From the first line of the records through the line containing "2007-02-01 | With children: 103.8 -> 104.1", retype every line exactly and nothing else.

- _RECORDS SUPPLIED_
◇ ◇ ◇ ◇ ◇ ◇ ◇

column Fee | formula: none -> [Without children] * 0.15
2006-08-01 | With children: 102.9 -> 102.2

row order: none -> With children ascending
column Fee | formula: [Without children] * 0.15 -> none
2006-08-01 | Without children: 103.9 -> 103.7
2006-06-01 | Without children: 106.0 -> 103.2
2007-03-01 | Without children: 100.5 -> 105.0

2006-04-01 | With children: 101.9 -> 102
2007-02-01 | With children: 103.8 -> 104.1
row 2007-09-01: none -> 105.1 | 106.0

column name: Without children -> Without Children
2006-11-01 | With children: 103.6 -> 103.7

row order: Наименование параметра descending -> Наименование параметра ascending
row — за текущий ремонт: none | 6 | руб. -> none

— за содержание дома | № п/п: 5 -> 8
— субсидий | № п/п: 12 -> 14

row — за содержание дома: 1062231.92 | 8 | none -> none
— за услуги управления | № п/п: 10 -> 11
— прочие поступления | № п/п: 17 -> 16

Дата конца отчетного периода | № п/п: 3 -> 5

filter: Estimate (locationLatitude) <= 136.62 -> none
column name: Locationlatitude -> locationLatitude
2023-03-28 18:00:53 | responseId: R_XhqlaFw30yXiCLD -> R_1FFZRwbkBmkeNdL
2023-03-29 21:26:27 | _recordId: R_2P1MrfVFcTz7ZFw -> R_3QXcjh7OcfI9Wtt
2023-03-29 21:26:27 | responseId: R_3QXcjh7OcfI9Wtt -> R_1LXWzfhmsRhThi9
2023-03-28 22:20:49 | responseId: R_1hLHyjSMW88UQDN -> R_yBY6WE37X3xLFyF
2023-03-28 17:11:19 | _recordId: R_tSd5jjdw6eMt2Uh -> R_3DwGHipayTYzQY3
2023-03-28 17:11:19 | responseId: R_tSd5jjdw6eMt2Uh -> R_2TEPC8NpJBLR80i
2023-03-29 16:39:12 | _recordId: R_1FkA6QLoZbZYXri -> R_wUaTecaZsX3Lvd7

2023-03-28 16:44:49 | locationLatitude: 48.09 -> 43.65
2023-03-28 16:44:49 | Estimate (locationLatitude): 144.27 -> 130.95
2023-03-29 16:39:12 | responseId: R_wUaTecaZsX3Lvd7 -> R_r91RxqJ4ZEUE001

◇ ◇ ◇ ◇ ◇ ◇ ◇

- _RESULT_
column Fee | formula: none -> [Without children] * 0.15
2006-08-01 | With children: 102.9 -> 102.2

row order: none -> With children ascending
column Fee | formula: [Without children] * 0.15 -> none
2006-08-01 | Without children: 103.9 -> 103.7
2006-06-01 | Without children: 106.0 -> 103.2
2007-03-01 | Without children: 100.5 -> 105.0

2006-04-01 | With children: 101.9 -> 102
2007-02-01 | With children: 103.8 -> 104.1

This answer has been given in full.